Material to process:

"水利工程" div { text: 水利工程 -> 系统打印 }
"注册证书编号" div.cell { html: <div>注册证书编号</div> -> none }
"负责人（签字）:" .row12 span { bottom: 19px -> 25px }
==
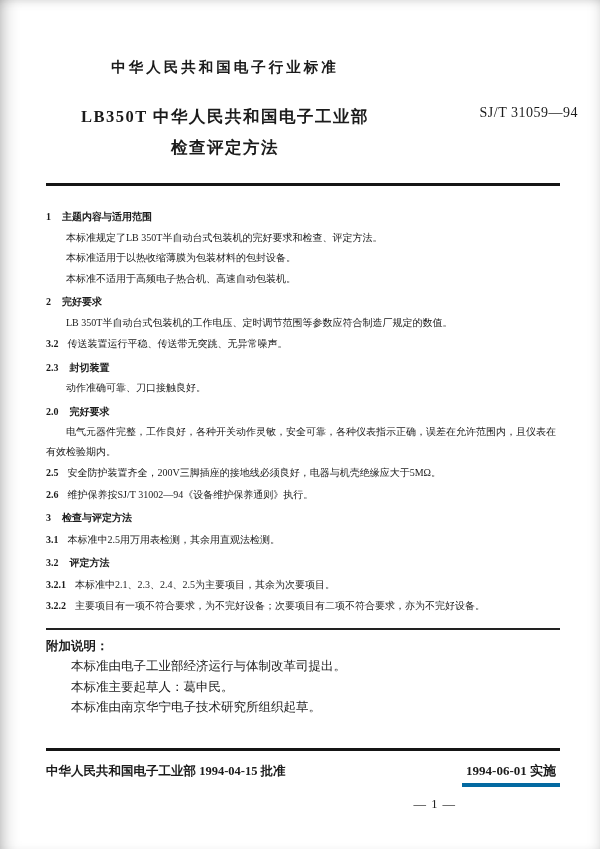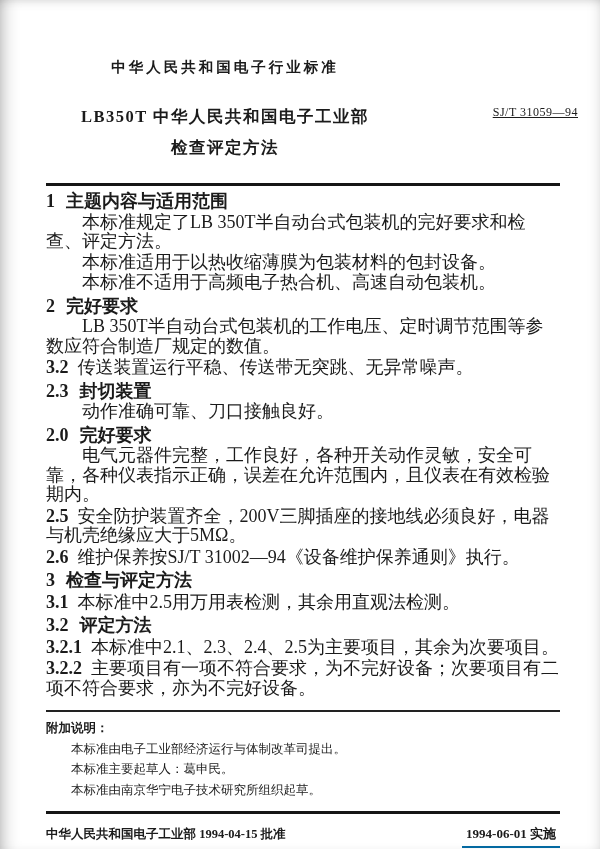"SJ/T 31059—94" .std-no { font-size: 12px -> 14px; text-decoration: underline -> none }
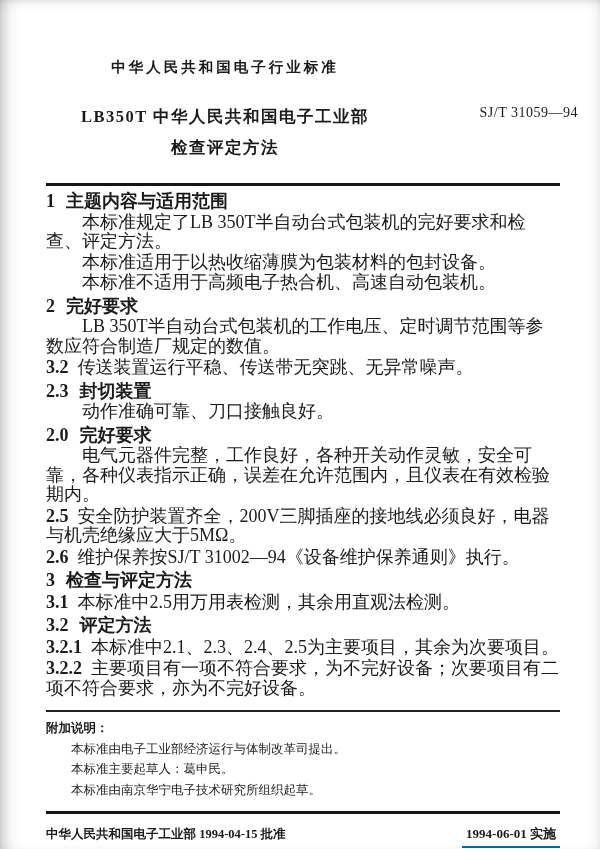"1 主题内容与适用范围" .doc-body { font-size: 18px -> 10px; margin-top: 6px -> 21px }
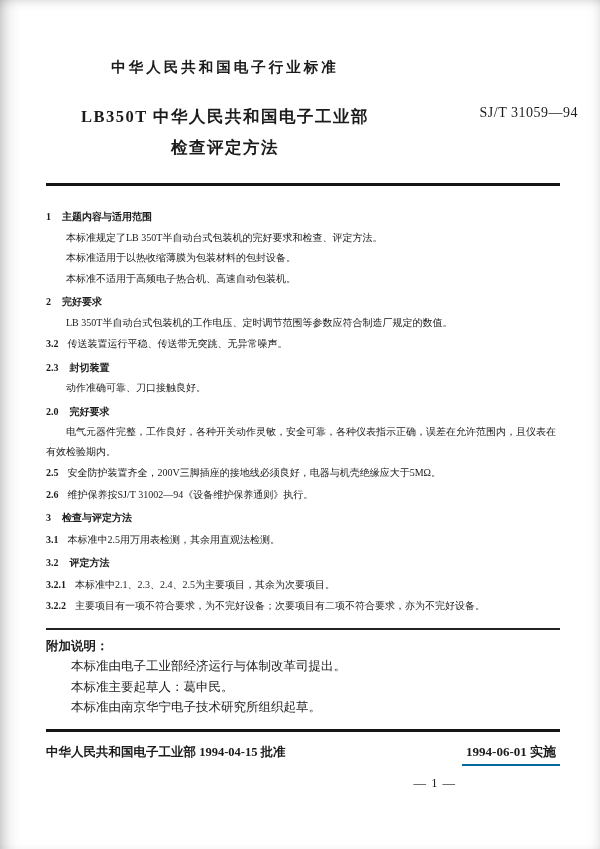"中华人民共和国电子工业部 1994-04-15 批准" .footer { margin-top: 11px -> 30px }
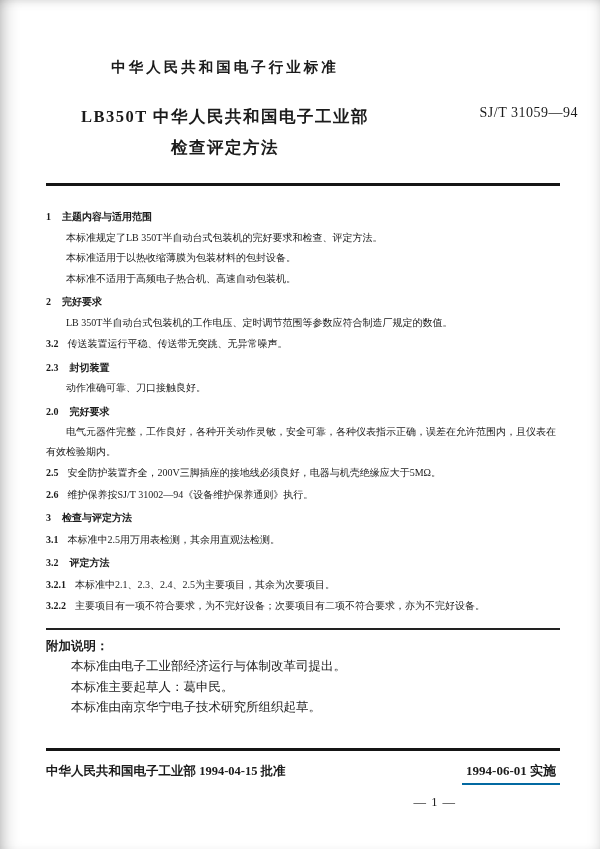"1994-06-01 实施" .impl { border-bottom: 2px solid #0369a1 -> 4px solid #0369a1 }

Your task: Write down again, exactly as given, only the lines above that fall from the line with "html: <div>注册证书编号</div> ->" to the line with "bottom: 19px ->", inclusive.

Answer area:
"注册证书编号" div.cell { html: <div>注册证书编号</div> -> none }
"负责人（签字）:" .row12 span { bottom: 19px -> 25px }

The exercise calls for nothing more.